Colour of Heat Exchangers
Regarding the letter from Kenneth Steinbach in the Response column, questioning the pros and cons of painting intercoolers/radiators black.
I have heard this debate on and off for years, so it's time to end it. Unfortunately the maths for determining accurately the heat lost by a radiator in a car is rather complex so I won't bore you with the details. The good news is that with a bit of simple calculation you can see that radiation heat transfer is irrelevant in this case anyway! However, the answer to the question 'to paint black or not to paint black' is easy.
As an example, consider a 1 x 1 m square radiator at 100 deg C radiating into an ambient temperature (in front of car) of say 20 deg C. The heat lost from radiation is only an absolute 680 W (less than 1 kW = 1000 W). Given that maybe 25 - 35 % of the fuel energy consumed by an engine is lost to the radiator system and maybe the same amount is converted to useful shaft horsepower, for a say 100 kW engine, you need to have a radiator system capable of transferring about 100kW to air. This is not accomplished via radiation if you look at the ratio between the above example and the required heat loss. Convection heat transfer is the dominant transfer mechanism by far for both intercoolers and radiators due to their low operating temperature.
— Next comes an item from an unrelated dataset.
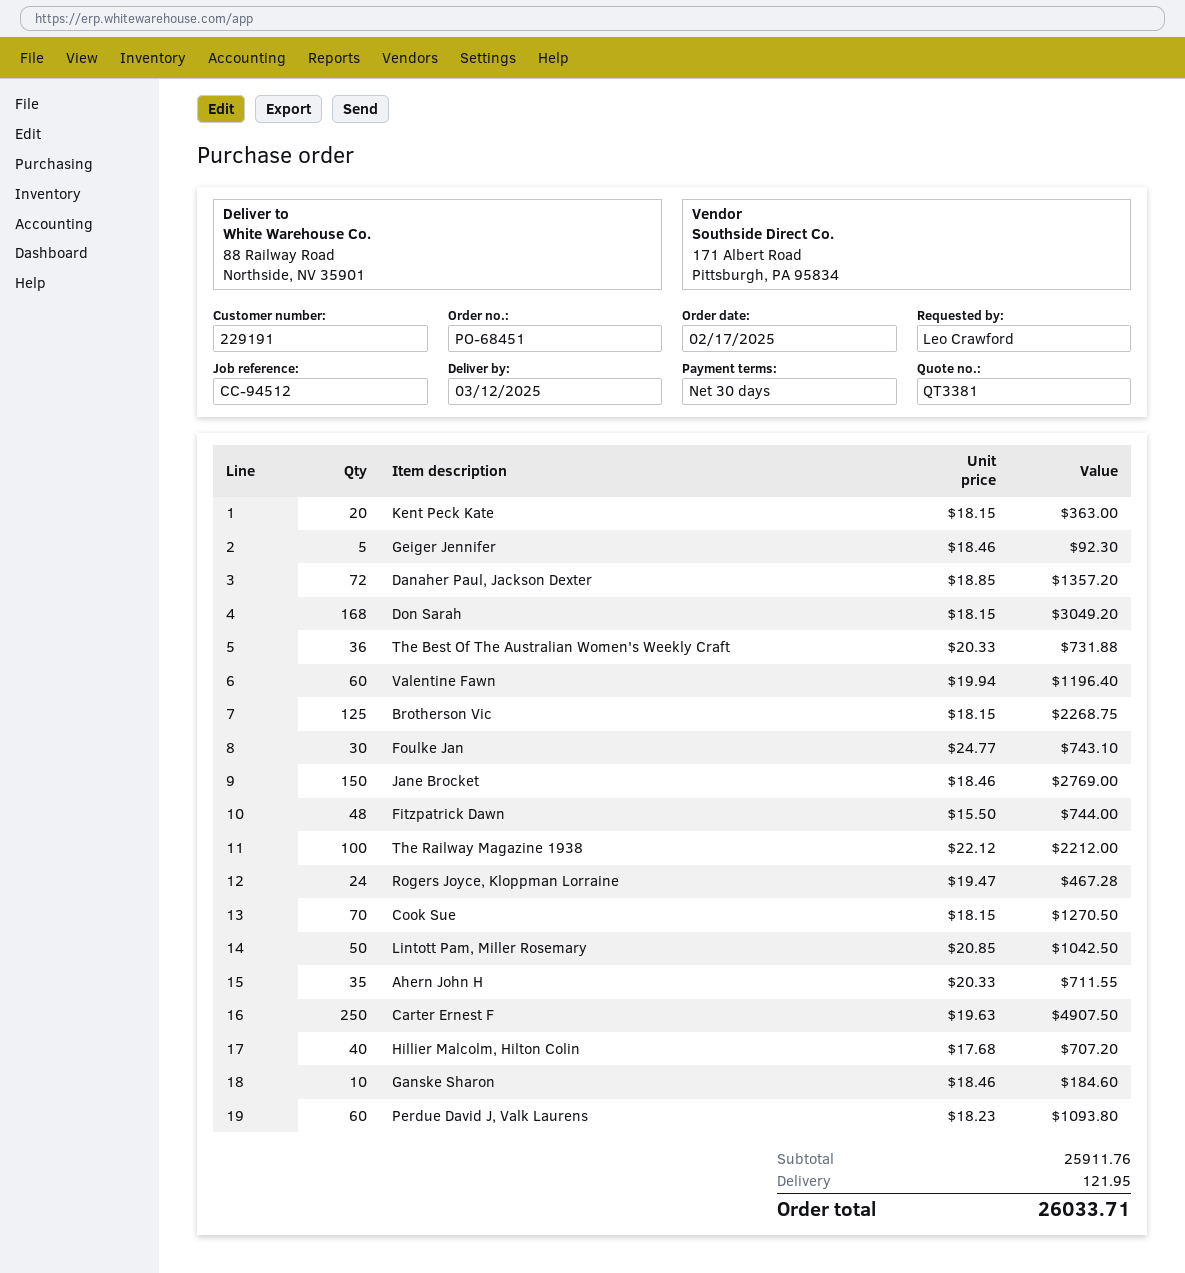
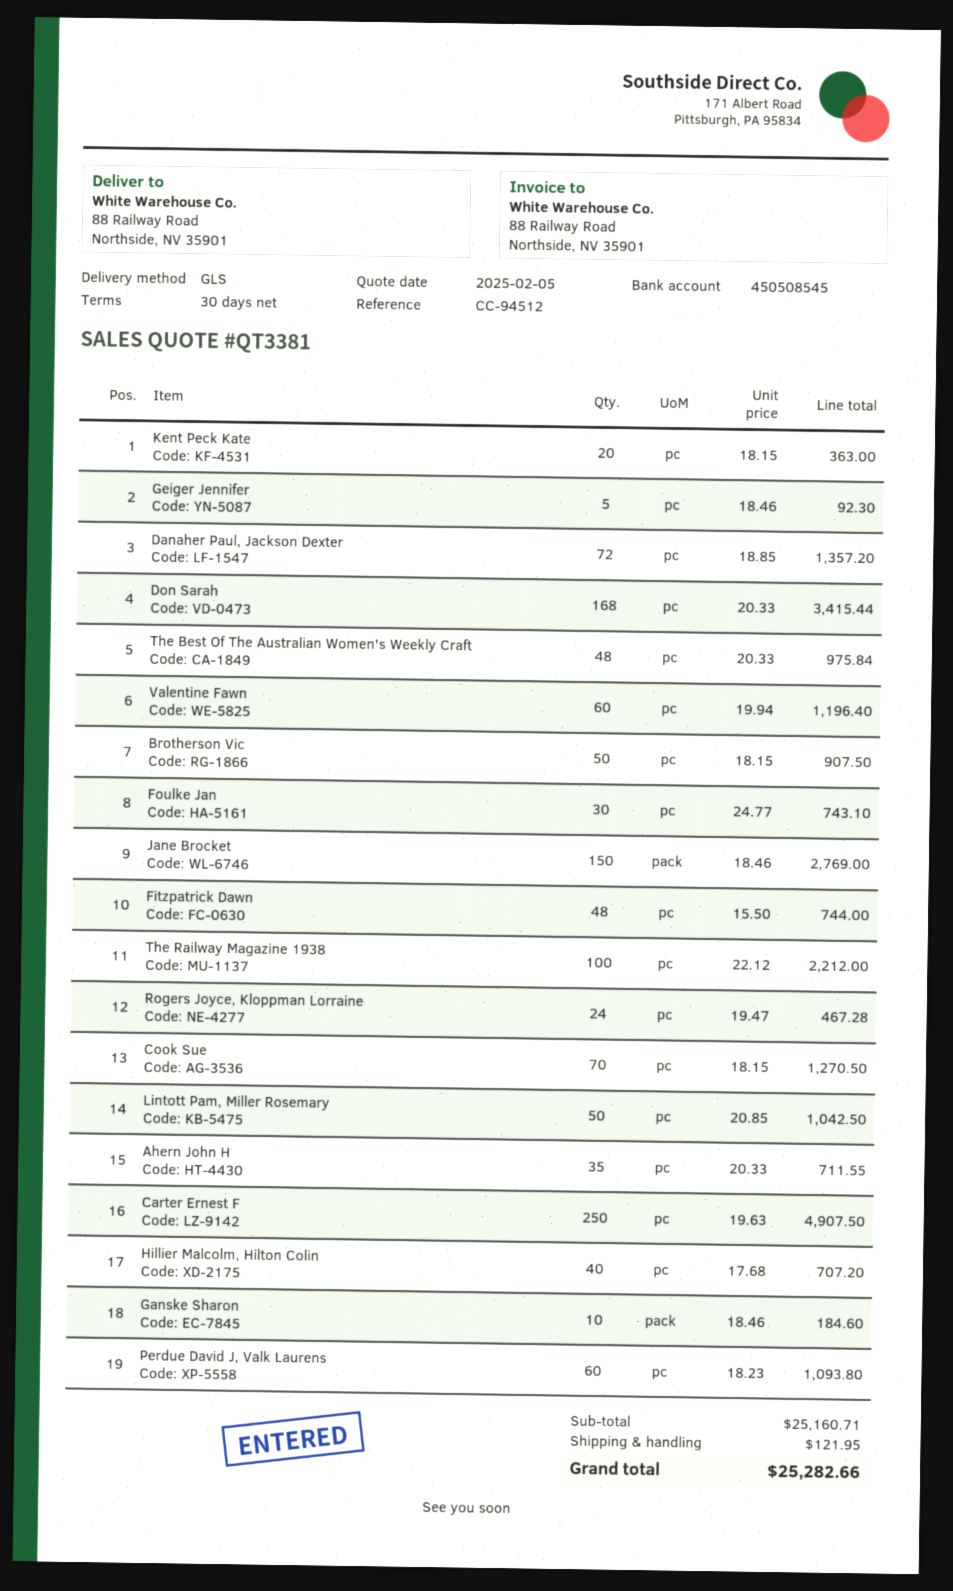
Don Sarah: 168 x 18.15 = 3049.20 -> 168 x 20.33 = 3415.44
The Best Of The Australian Women's Weekly Craft: 36 x 20.33 = 731.88 -> 48 x 20.33 = 975.84
Brotherson Vic: 125 x 18.15 = 2268.75 -> 50 x 18.15 = 907.50
subtotal: 25911.76 -> 25160.71
total: 26033.71 -> 25282.66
So paint (or don't paint) your intercoolers etc whatever colour you like - the effect is negligible simply because the radiation component of heat transfer for these items is negligible also.
If the above is clear as mud, pick up an engineering book on heat transfer and then you'll really be confused!
Well done guys (and girls?) You are doing a great job of making AutoSpeed more reader-friendly and accessible. The new "E-mail Article to a Friend" buttons make it so much easier to win debates about which is the most relevant and in-tune auto magazine around; just hit them with AutoSpeed's contribution on the subject currently in contention. I know from responses that it has resulted in new subscriptions. It has to be the best automotive-specific-dollars I spend. Thanks again,
Great article on the Black Boxes ["Inside the Black Box"], very enjoyable. Interesting to have something slightly different from an already captivating e-zine.
Thanks for that. We've got lots more articles planned in the new Smart Technology category.
Old vs New
I am a great fan of your magazine, and even more so of your unabashed opinion. In a world where critical favour is bought and sold as readily as the products you review, it is refreshing to see you give your readers the same feedback as your friends. However, I have to call up your controversial article on the Tickford plant and its new car. I fully identify with your horror regarding waste of new parts, questionable product quality, and aberrant construction practices. There are few in the industry that would be so forthcoming on these issues.
In fact, the only way I take issue with your review is the criticism of their oversimplified and archaic suspension and engine design. My argument is this: cars in a production state have not fundamentally changed since their inception - 4 wheels motivated by an internal combustion engine. Despite experiments with other formats, this "archaic" method has been unchanged.
Not that I necessarily take up for Tickford - I have not driven one, so I cannot assess whether the engine and suspension are smooth, efficient, or capable, but I find their relative age of design to be of little importance in determining if these are the case.
A relatively recent example is the Honda CRX. The first generation si, of which I have owned three, has a 12 valve 4 cylinder motor that redlines at 6500 rpm, a rear beam axle, and torsion bar front suspension. The second generation has the next generation of Honda motors, featuring four more valves, 400 more rpm available, and about 15 more horsepower. The second generation is also equipped with four corners of double wishbones, coilovers, and a host of other more modern features.
Despite the obvious generation gap between the two cars, the first generation si continues to be a statistically more dangerous weapon for autocross, chiefly due to its lighter weight and lower torque. Even now drivers are winning stock class races by huge margins in this car. The second generation auto is the favourite of most enthusiasts because of its greater refinement of look and feel. More contemporary styling, parts and the resulting aftermarket selection. These are attributes chiefly linked to the greater complexity and more modern nature of the second generation, but the fact remains that when numbers are considered, the older car has many opportunities to embarrass its younger counterpart.
Perhaps this is an unfair cross section of a car's capabilities, but I feel that newness and complexity alone are not sufficient evidence of a vehicles' prowess in any situation. I don't disagree with your angle, just your evidence.
We understand your point but in the Tickford case, we're talking about technology not just 10-15 years old, but fundamentally 30+ years old. It kind of changes the argument rather a lot! We don't think you'd be so happy autocrossing a Honda Life N600, for example....
I heard that there is a society of automotive engineers in Australia. I was wondering are they the people that issue licenses to engineers to become a qualified automotive engineers to certify cars or do we have to go through the government bodies to obtain the certificates.